TRIBUNNEWS.COM - Mempertaruhkan hubungan dengan Turki, Presiden AS Joe Biden siap menyatakan bahwa serangan Kekaisaran Ottoman kepada bangsa Armenia merupakan genosida.
Deklarasi yang akan dilakukan Biden pada minggu ini akan mempertaruhkan hubungan AS dengan Turki.
Dilansir CNN, dua orang yang mengetahui keputusan itu mengatakan, Biden mungkin akan menyatakannya tepat pada Hari Peringatan insiden itu pada Sabtu mendatang.
Kendati demikian, kata dua sumber ini, Biden mungkin saja berubah pikiran untuk menyatakannya sebagai sebuah peristiwa bersejarah tanpa menyebutnya sebagai genosida.

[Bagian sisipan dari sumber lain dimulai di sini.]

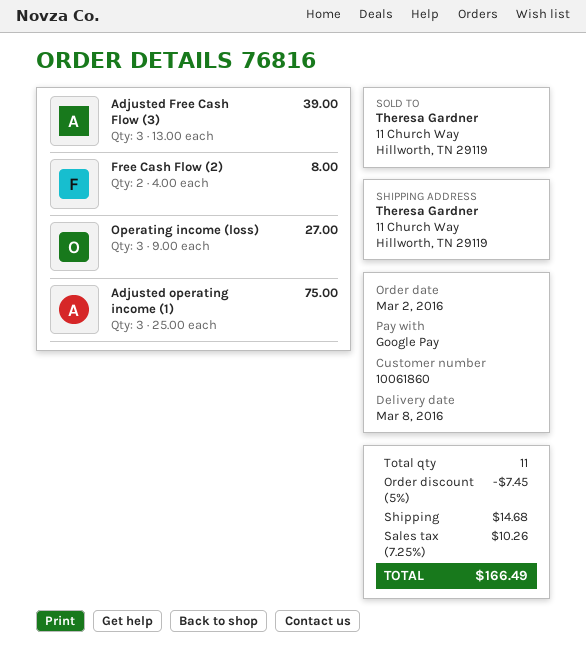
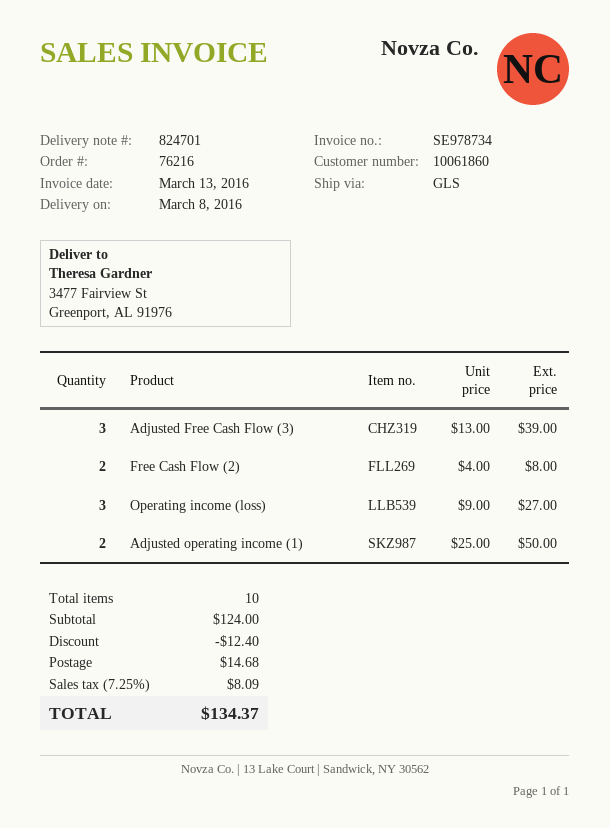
order number: 76816 -> 76216
ship to: 11 Church Way, Hillworth, TN 29119 -> 3477 Fairview St, Greenport, AL 91976
Adjusted operating income (1): 3 x 25.00 = 75.00 -> 2 x 25.00 = 50.00
total quantity: 11 -> 10
discount: 7.45 -> 12.40
tax: 7.25% = 10.26 -> 7.25% = 8.09
total: 166.49 -> 134.37

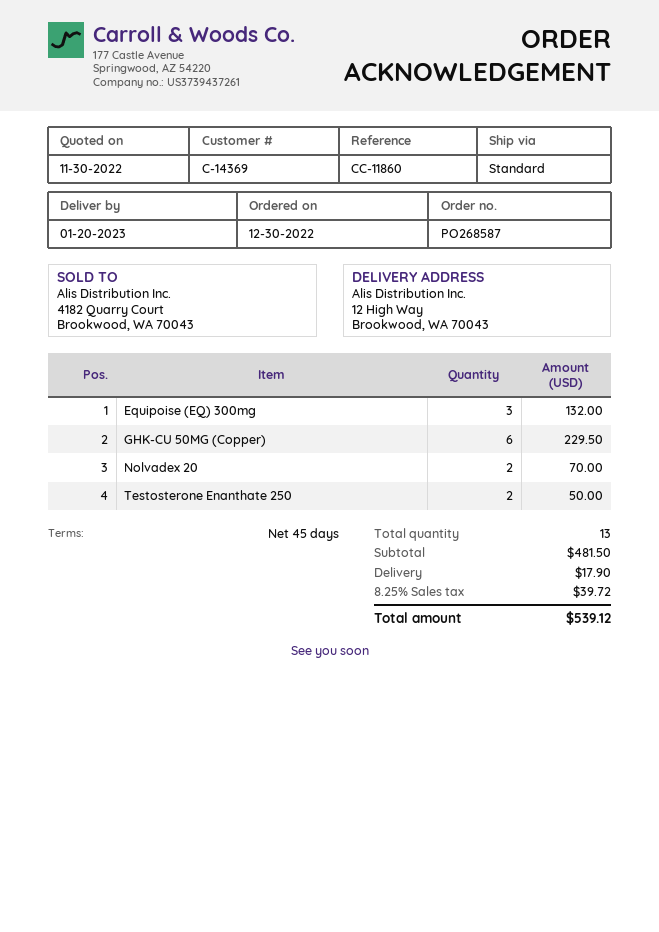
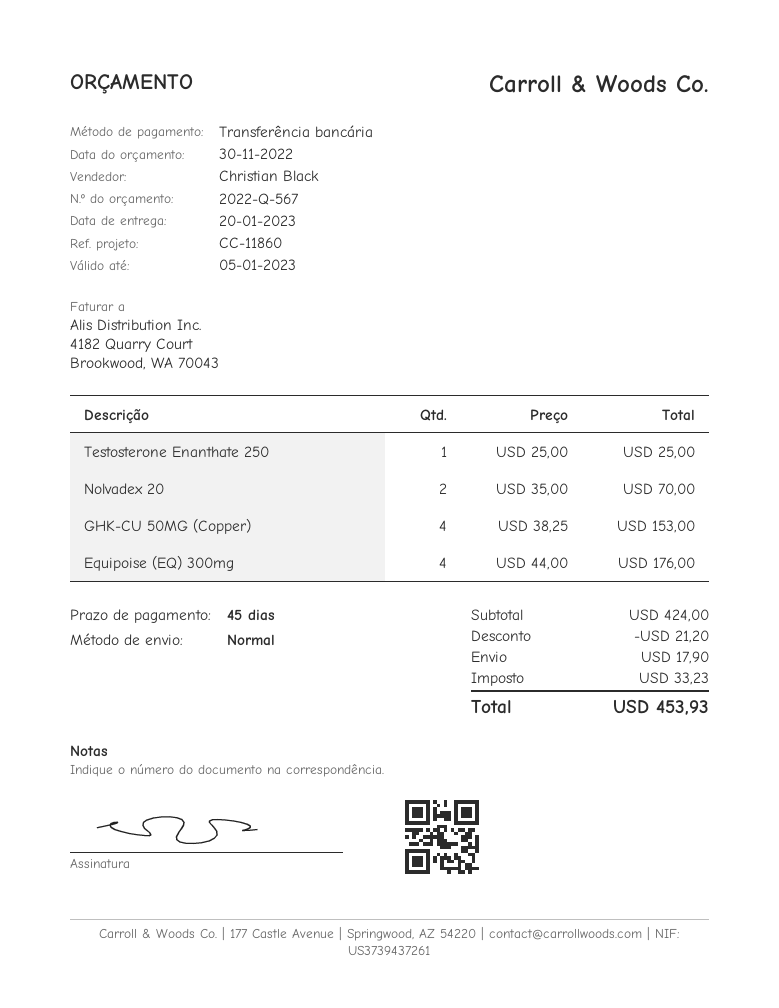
Equipoise (EQ) 300mg: 3 for 132.00 -> 4 for 176.00
GHK-CU 50MG (Copper): 6 for 229.50 -> 4 for 153.00
Testosterone Enanthate 250: 2 for 50.00 -> 1 for 25.00
subtotal: 481.50 -> 424.00
discount: none -> 21.20
tax: 39.72 -> 33.23
total: 539.12 -> 453.93

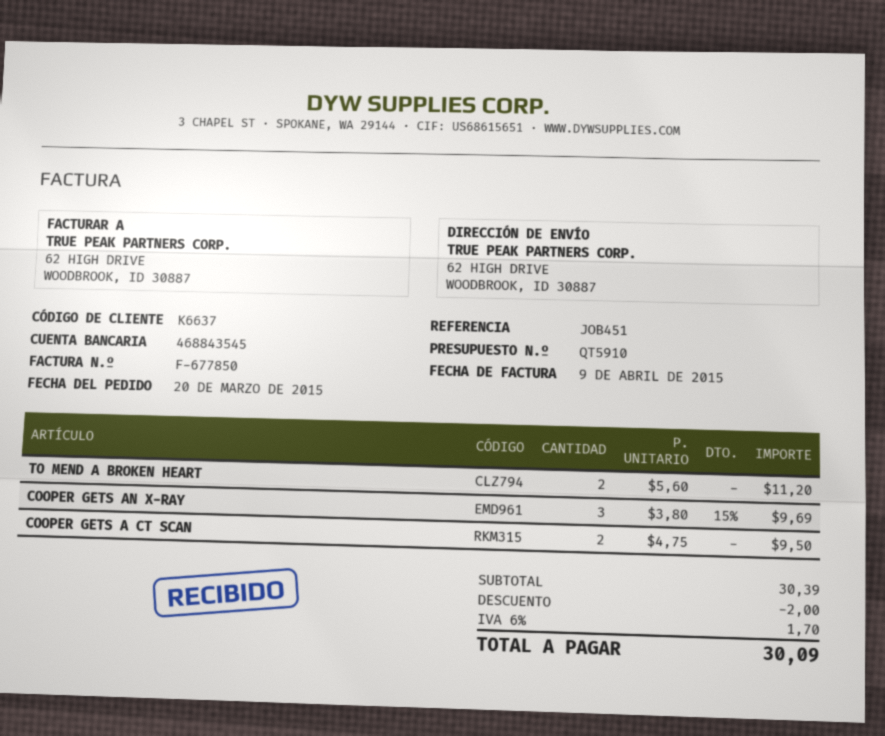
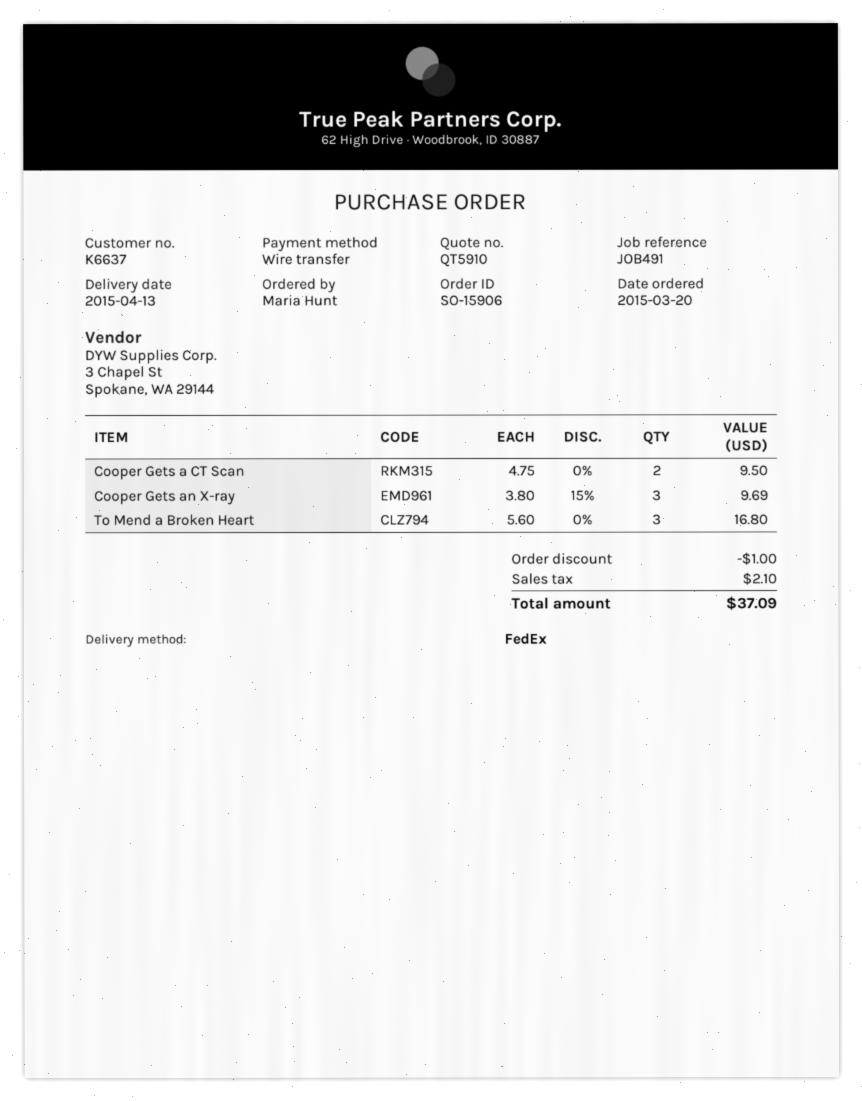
reference: JOB451 -> JOB491
TO MEND A BROKEN HEART: 2 x 5.60 = 11.20 -> 3 x 5.60 = 16.80
discount: 2.00 -> 1.00
tax: 1.70 -> 2.10
total: 30.09 -> 37.09

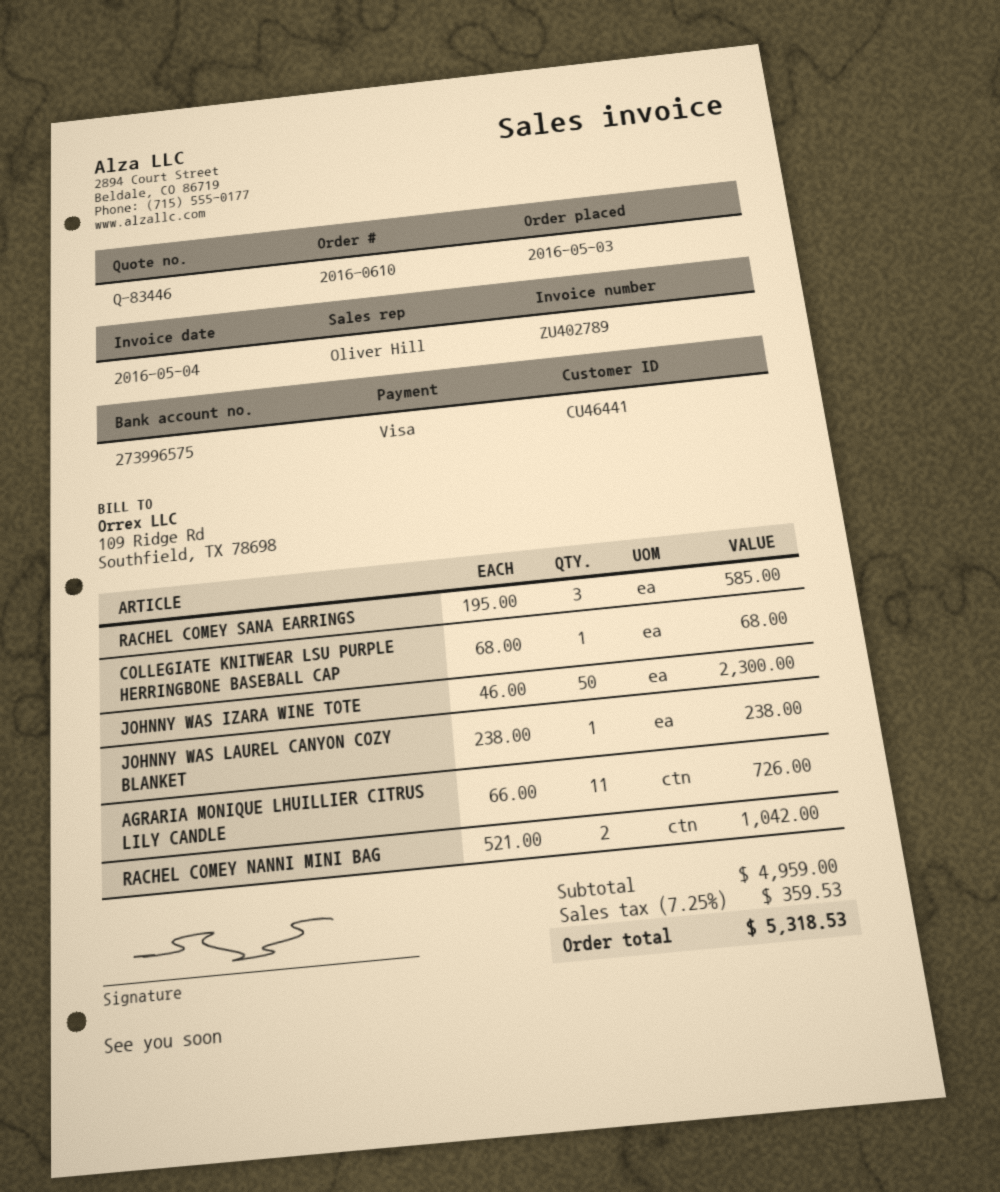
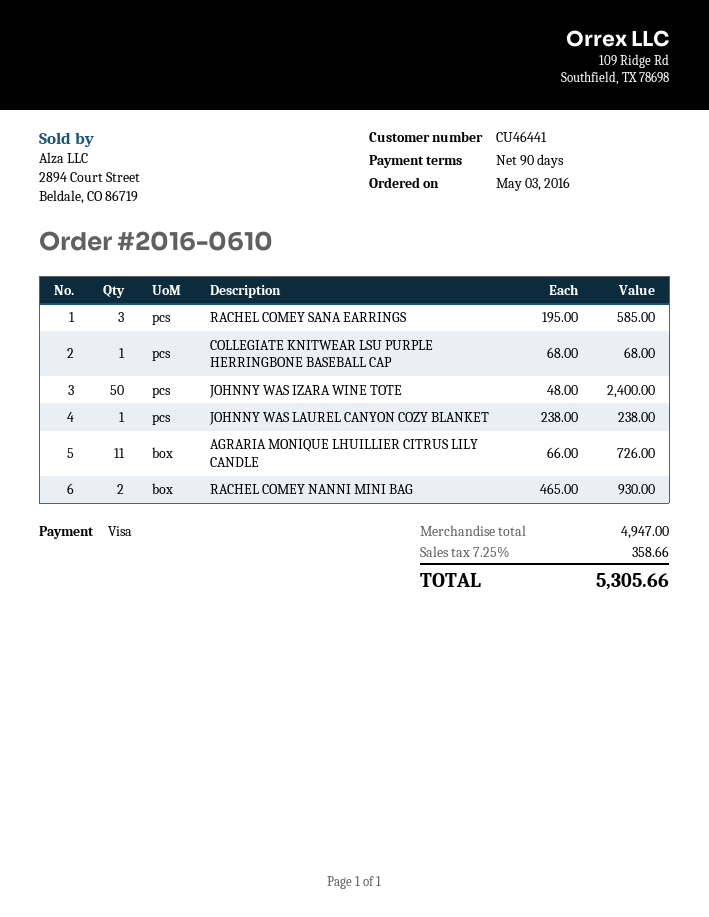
JOHNNY WAS IZARA WINE TOTE: 50 x 46.00 = 2300.00 -> 50 x 48.00 = 2400.00
RACHEL COMEY NANNI MINI BAG: 2 x 521.00 = 1042.00 -> 2 x 465.00 = 930.00
subtotal: 4959.00 -> 4947.00
tax: 7.25% = 359.53 -> 7.25% = 358.66
total: 5318.53 -> 5305.66

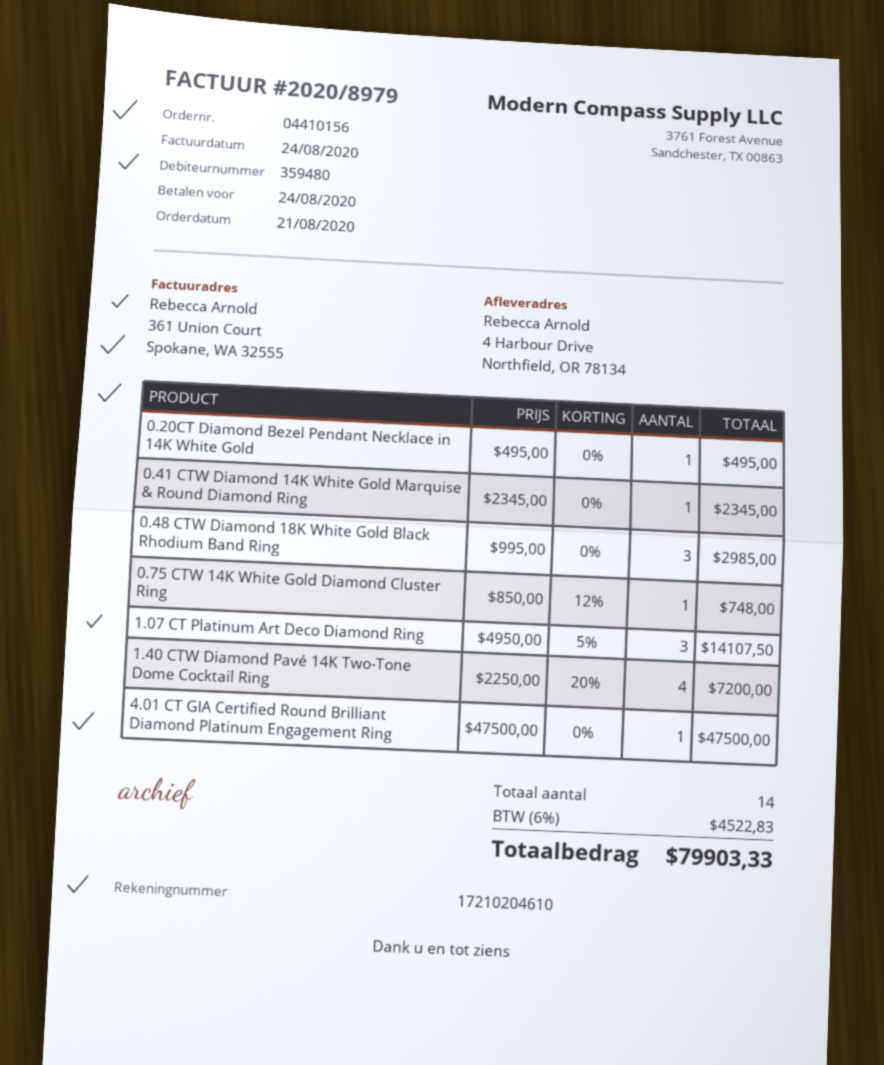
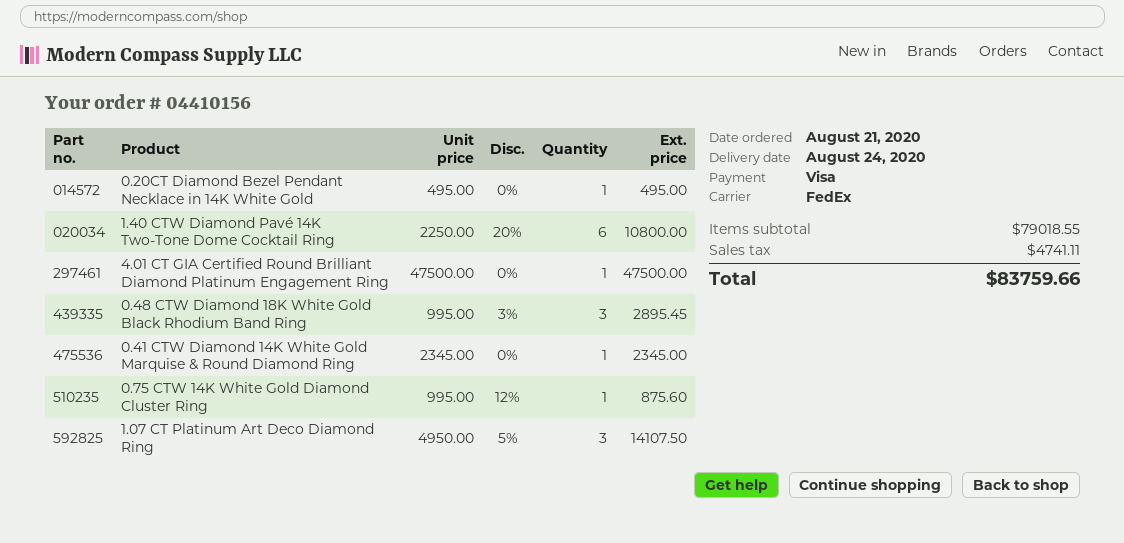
0.48 CTW Diamond 18K White Gold Black Rhodium Band Ring: 3 x 995.00 = 2985.00 -> 3 x 995.00 - 3% = 2895.45
0.75 CTW 14K White Gold Diamond Cluster Ring: 1 x 850.00 - 12% = 748.00 -> 1 x 995.00 - 12% = 875.60
1.40 CTW Diamond Pavé 14K Two-Tone Dome Cocktail Ring: 4 x 2250.00 - 20% = 7200.00 -> 6 x 2250.00 - 20% = 10800.00
tax: 4522.83 -> 4741.11
total: 79903.33 -> 83759.66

Sementara itu sumber lain mengatakan, pejabat AS memberikan sinyal kepada sekutu yang ingin Biden mendeklarasikannya sebagai genosida, bahwa Presiden AS akan segera melakukannya.
Baca juga: Konferensi Perdamaian Perang Afghanistan di Turki Ditunda, Taliban Enggan Datang
Baca juga: Beribadah Sambil Menikmati Keindahan Arsitektur Ala Turki di Masjid At-Tin Taman Mini
Pemerintah Turki kerap mengajukan keluhan karena pemerintah asing menggambarkan peristiwa pada 1915 itu sebagai 'genosida'.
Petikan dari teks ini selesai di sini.